___ Source material

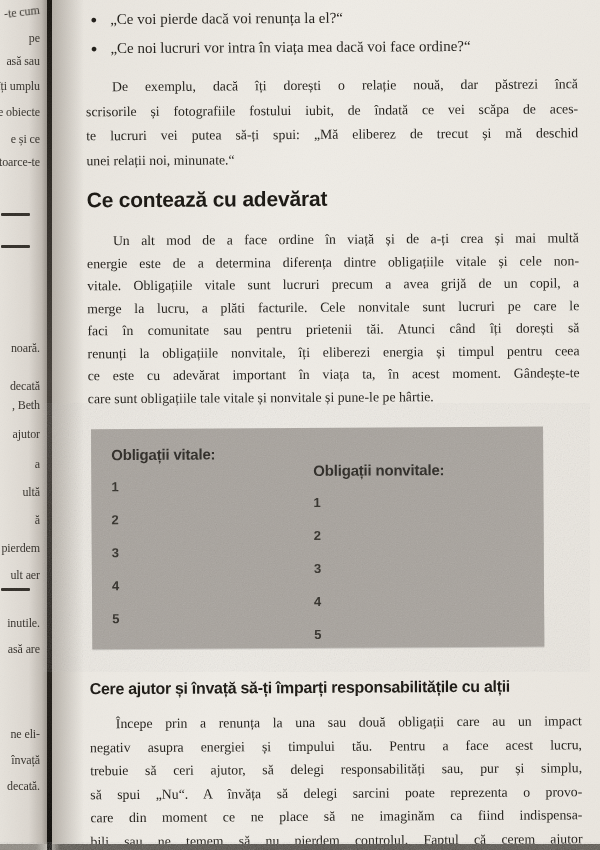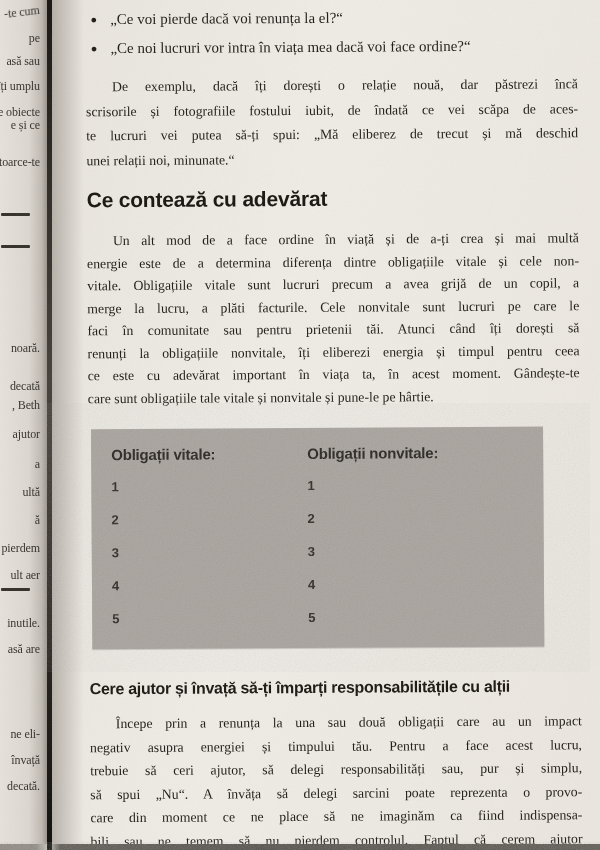--- a/index.html
+++ b/index.html
@@ -59,21 +59,21 @@
     background:#a7a29c; box-shadow:0 1px 0 rgba(0,0,0,0.15);
   }
   .ws-h {
     position:absolute; top:17px; font-family:"Liberation Sans", sans-serif;
     font-weight:bold; font-size:15px; color:#23201b; letter-spacing:-0.2px;
   }
   .ws-n {
     position:absolute; font-family:"Liberation Sans", sans-serif;
     font-weight:bold; font-size:13px; color:#2a2721;
   }
-  .col1 { left:20px; } .col2 { left:216px; }
+  .col1 { left:20px; } .col2 { left:222px;margin-top:17px; }
   .r0 { top:50px; } .r1 { top:83px; } .r2 { top:116px; } .r3 { top:149px; } .r4 { top:182px; }
 
   
   .bottom-bar {
     position:absolute; left:0; top:844px; width:600px; height:6px;
     background:linear-gradient(to right,#8d8880 0%,#8d8880 6%,#c9c4bc 8%,#5a564f 10%,#4f4b45 45%,#5a564f 100%);
   }
 
   
   .noise { position:absolute; inset:0; z-index:5; pointer-events:none; }
@@ -82,21 +82,21 @@
 <body>
 
 <div class="scan">
 
   <div class="facing">
     <span class="frag" style="top:5px; transform:rotate(-7deg)">-te cum</span>
     <span class="frag" style="top:31px">pe</span>
     <span class="frag" style="top:54px">asă sau</span>
     <span class="frag" style="top:79px">îți umplu</span>
     <span class="frag" style="top:105px">e obiecte</span>
-    <span class="frag" style="top:118px">e și ce</span>
+    <span class="frag" style="top:132px">e și ce</span>
     <span class="frag" style="top:155px">toarce-te</span>
     <div class="dash" style="top:213px"></div>
     <div class="dash" style="top:245px"></div>
     <span class="frag" style="top:341px">noară.</span>
     <span class="frag" style="top:379px">decată</span>
     <span class="frag" style="top:398px">, Beth</span>
     <span class="frag" style="top:427px">ajutor</span>
     <span class="frag" style="top:457px">a</span>
     <span class="frag" style="top:485px">ultă</span>
     <span class="frag" style="top:513px">ă</span>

______

**Task description**
The answer should be the complete listing, set down exactly, without pictures.

**Solution below**
--- a/index.html
+++ b/index.html
@@ -59,21 +59,21 @@
     background:#a7a29c; box-shadow:0 1px 0 rgba(0,0,0,0.15);
   }
   .ws-h {
     position:absolute; top:17px; font-family:"Liberation Sans", sans-serif;
     font-weight:bold; font-size:15px; color:#23201b; letter-spacing:-0.2px;
   }
   .ws-n {
     position:absolute; font-family:"Liberation Sans", sans-serif;
     font-weight:bold; font-size:13px; color:#2a2721;
   }
-  .col1 { left:20px; } .col2 { left:216px; }
+  .col1 { left:20px; } .col2 { left:222px;margin-top:17px; }
   .r0 { top:50px; } .r1 { top:83px; } .r2 { top:116px; } .r3 { top:149px; } .r4 { top:182px; }
 
   
   .bottom-bar {
     position:absolute; left:0; top:844px; width:600px; height:6px;
     background:linear-gradient(to right,#8d8880 0%,#8d8880 6%,#c9c4bc 8%,#5a564f 10%,#4f4b45 45%,#5a564f 100%);
   }
 
   
   .noise { position:absolute; inset:0; z-index:5; pointer-events:none; }
@@ -82,21 +82,21 @@
 <body>
 
 <div class="scan">
 
   <div class="facing">
     <span class="frag" style="top:5px; transform:rotate(-7deg)">-te cum</span>
     <span class="frag" style="top:31px">pe</span>
     <span class="frag" style="top:54px">asă sau</span>
     <span class="frag" style="top:79px">îți umplu</span>
     <span class="frag" style="top:105px">e obiecte</span>
-    <span class="frag" style="top:118px">e și ce</span>
+    <span class="frag" style="top:132px">e și ce</span>
     <span class="frag" style="top:155px">toarce-te</span>
     <div class="dash" style="top:213px"></div>
     <div class="dash" style="top:245px"></div>
     <span class="frag" style="top:341px">noară.</span>
     <span class="frag" style="top:379px">decată</span>
     <span class="frag" style="top:398px">, Beth</span>
     <span class="frag" style="top:427px">ajutor</span>
     <span class="frag" style="top:457px">a</span>
     <span class="frag" style="top:485px">ultă</span>
     <span class="frag" style="top:513px">ă</span>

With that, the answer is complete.